|
Baseado nos Ensinamentos
do Rebe
Fonte: Licutê Sichot vol. X, págs. 7-12
Na narrativa da Criação, um detalhe nos intriga com a força
do mistério: por que a luz foi criada antes de tudo o mais, quando
não havia nada para se beneficiar dela? A explicação
rabínica apenas aumenta o mistério, pois nos diz que a luz
foi imediatamente “oculta para os justos no Mundo Vindouro.”
O Rebe explica a dificuldade e elucida as implicações da
narrativa da Criação para o indivíduo e a conduta
de sua vida.
1 – A Primeira Criação
“E D'us disse “Que haja luz, e houve luz.”1
Este foi o primeiro dos pronunciamentos pelos quais D'us criou o mundo,
e a luz foi a primeira de todas as criações.
Mas por que foi assim? Pois a luz não tem valor por si mesma; sua
utilidade depende da existência das outras coisas que são
iluminadas por ela, ou que se beneficiam dela.
Portanto, por que a luz foi criada quando nada mais existia?
Alguém poderia dizer que esta foi simplesmente uma preparação
para as coisas que mais tarde seriam feitas (na maneira que o Talmud2
diz que o homem foi criado por último para que tudo estivesse à
disposição dele). Pois se é assim, a luz deveria
ter sido criada pouco antes dos animais (que podem distinguir entre luz
e escuridão), ou pouco antes das plantas (que crescem com a ajuda
da luz), no terceiro dia da criação.
2 – A Luz Oculta
Os Rabinos3 explicam que a luz feita no primeiro dia foi “oculta
para os justos no Mundo Vindouro”. Porém isso é paradoxal.
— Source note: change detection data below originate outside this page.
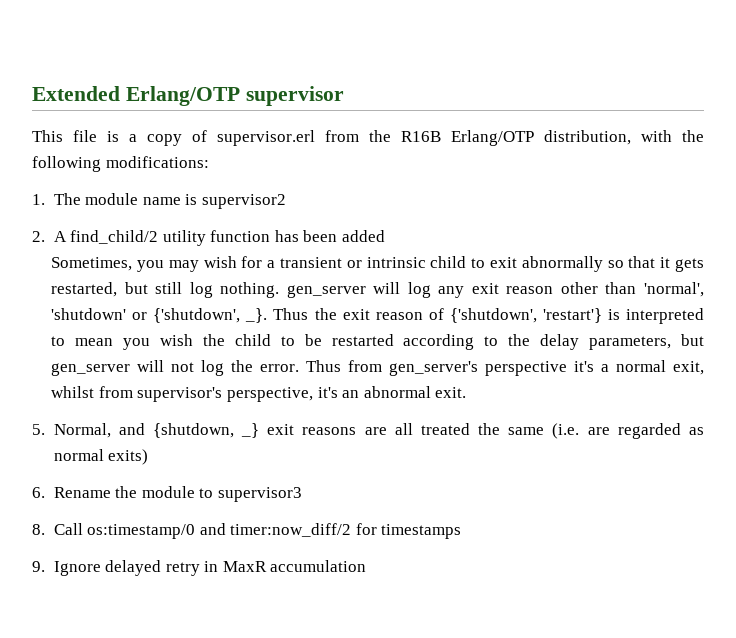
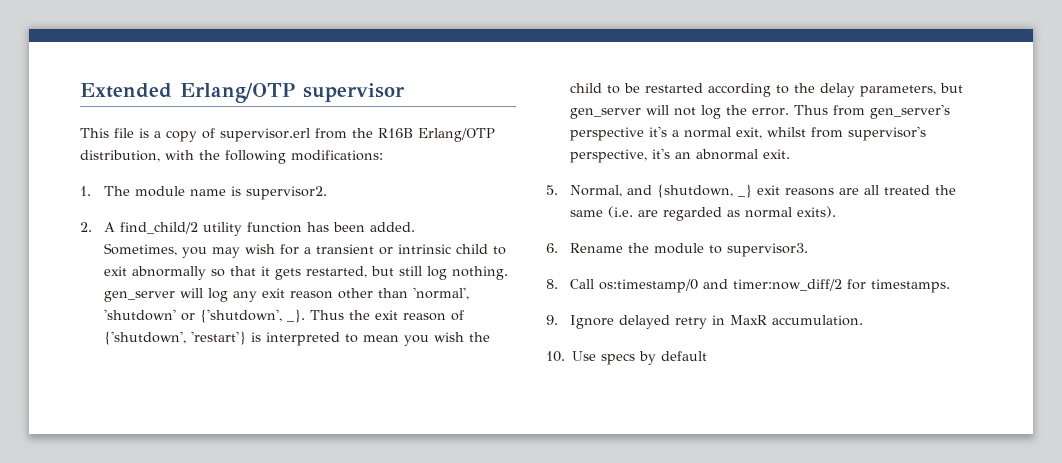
[201,194,286,209] supervisor2 -> [246,186,328,200] supervisor2.
[342,230,386,242] added -> [370,222,416,232] added.
[108,449,149,465] exits) -> [797,206,837,218] exits).
[217,487,302,502] supervisor3 -> [727,243,809,257] supervisor3.
[381,524,462,539] timestamps -> [871,279,951,293] timestamps.
[270,560,367,572] accumulation -> [772,315,864,326] [546,351,708,365] accumulation. // 10. Use specs by default

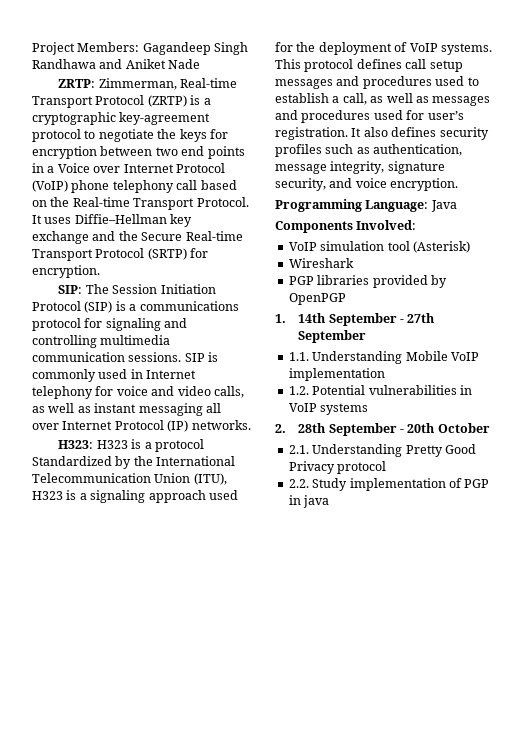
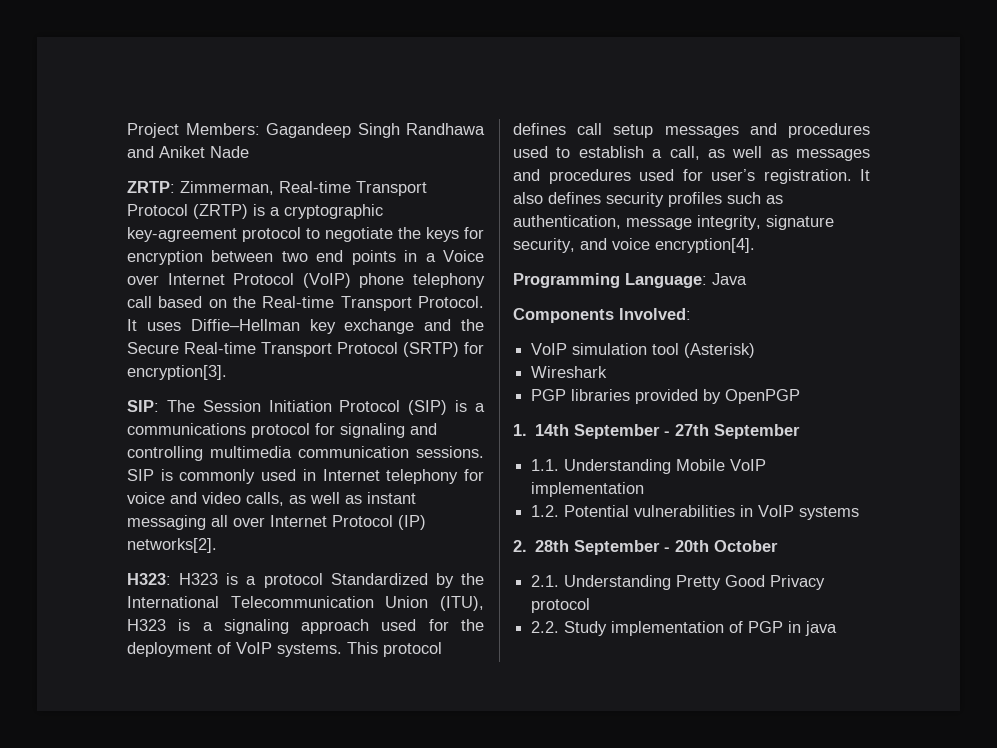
[32,265,100,278] encryption. -> [127,365,227,380] encryption[3].
[191,420,251,430] networks. -> [127,538,217,553] networks[2].
[390,178,459,191] encryption. -> [655,238,755,253] encryption[4].

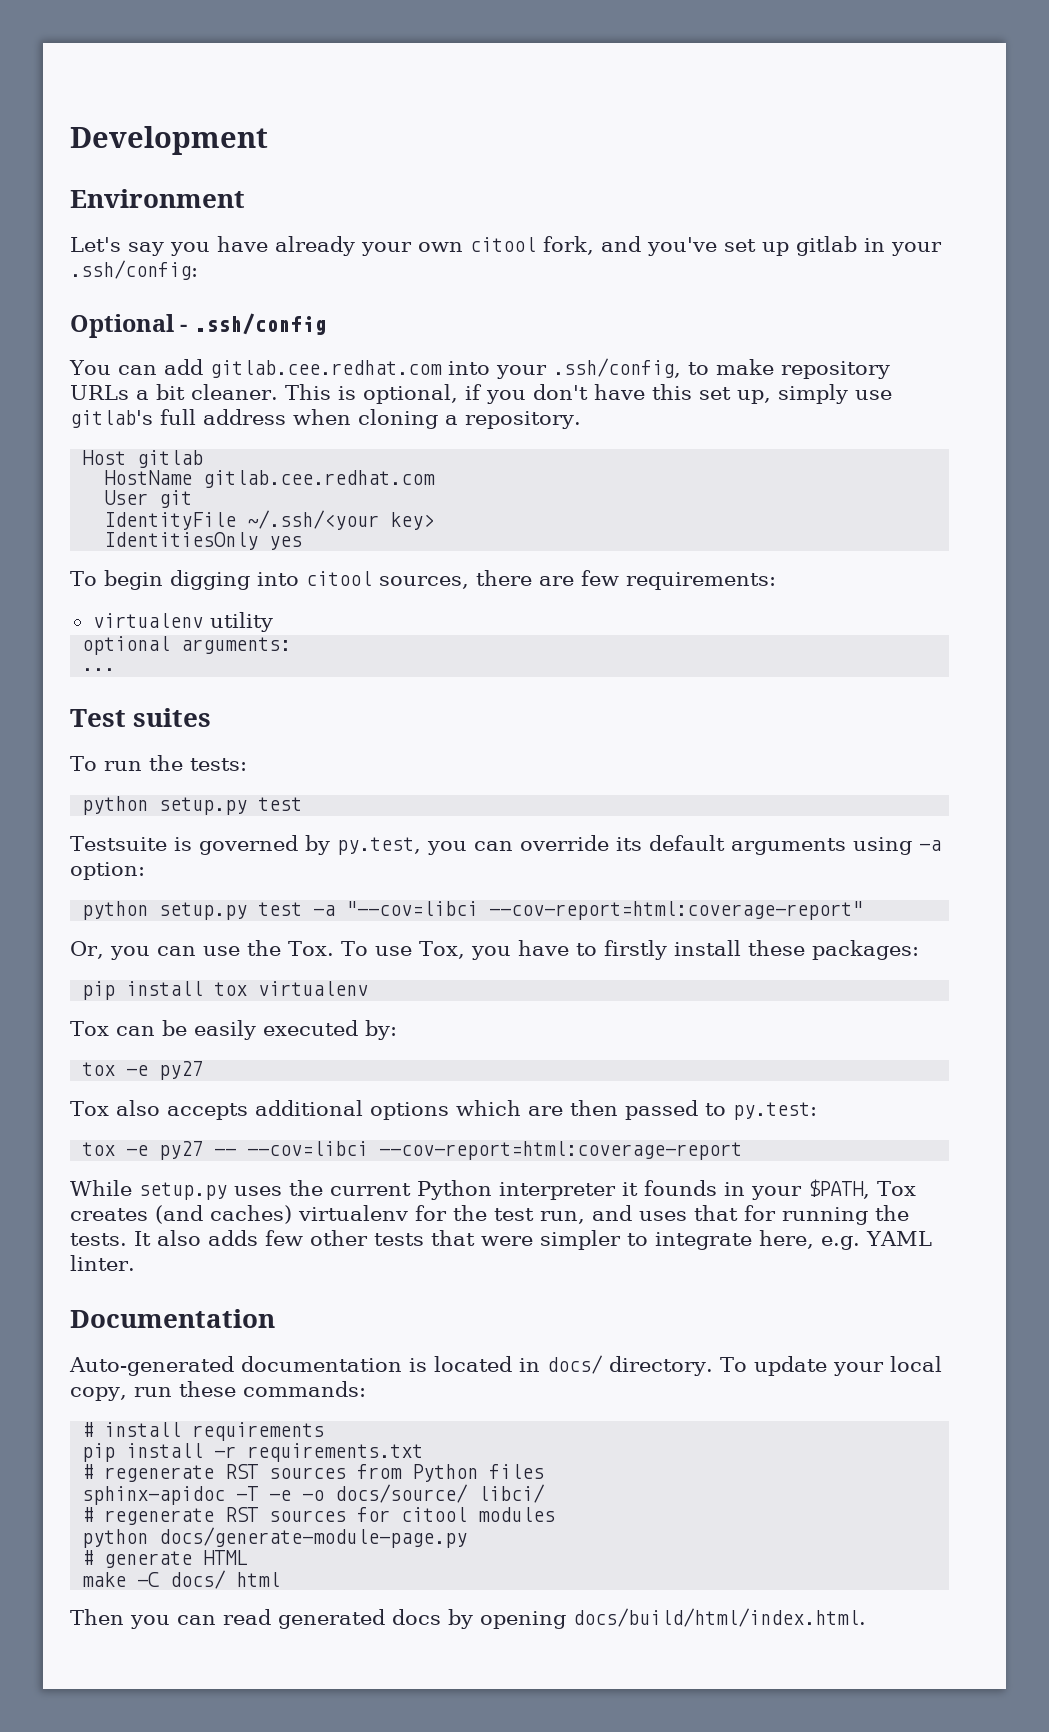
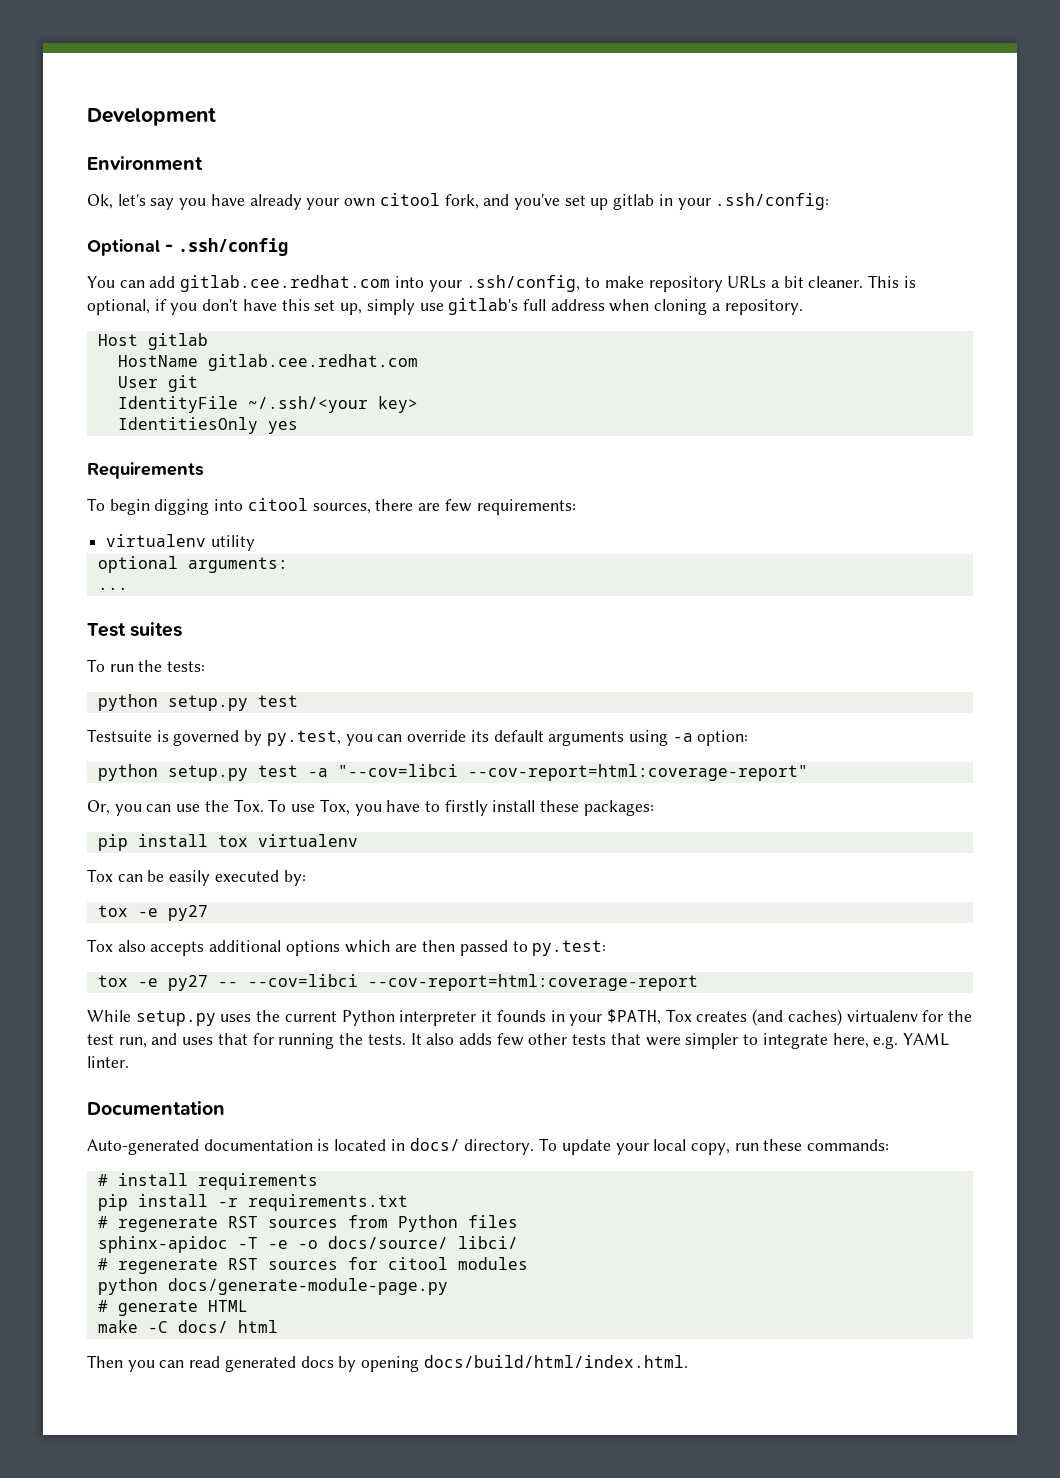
[70,237,121,252] Let's -> [87,194,146,209] Ok, let's
(303, 543) none -> [87,462,204,479] // Requirements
Como todo o propósito da luz é iluminar, por que teria sido
escondida logo depois de ser criada; a própria negação
de sua razão de ser? E embora os Rabinos tenham explicado por que
a luz deveria ter sido escondida, ainda precisamos entender por que, se
D'us previu isto, mesmo assim Ele a criou no início.
Um outro comentário precisando de explicação é
aquele do Zohar,4 dizendo que as palavras hebraicas para “luz”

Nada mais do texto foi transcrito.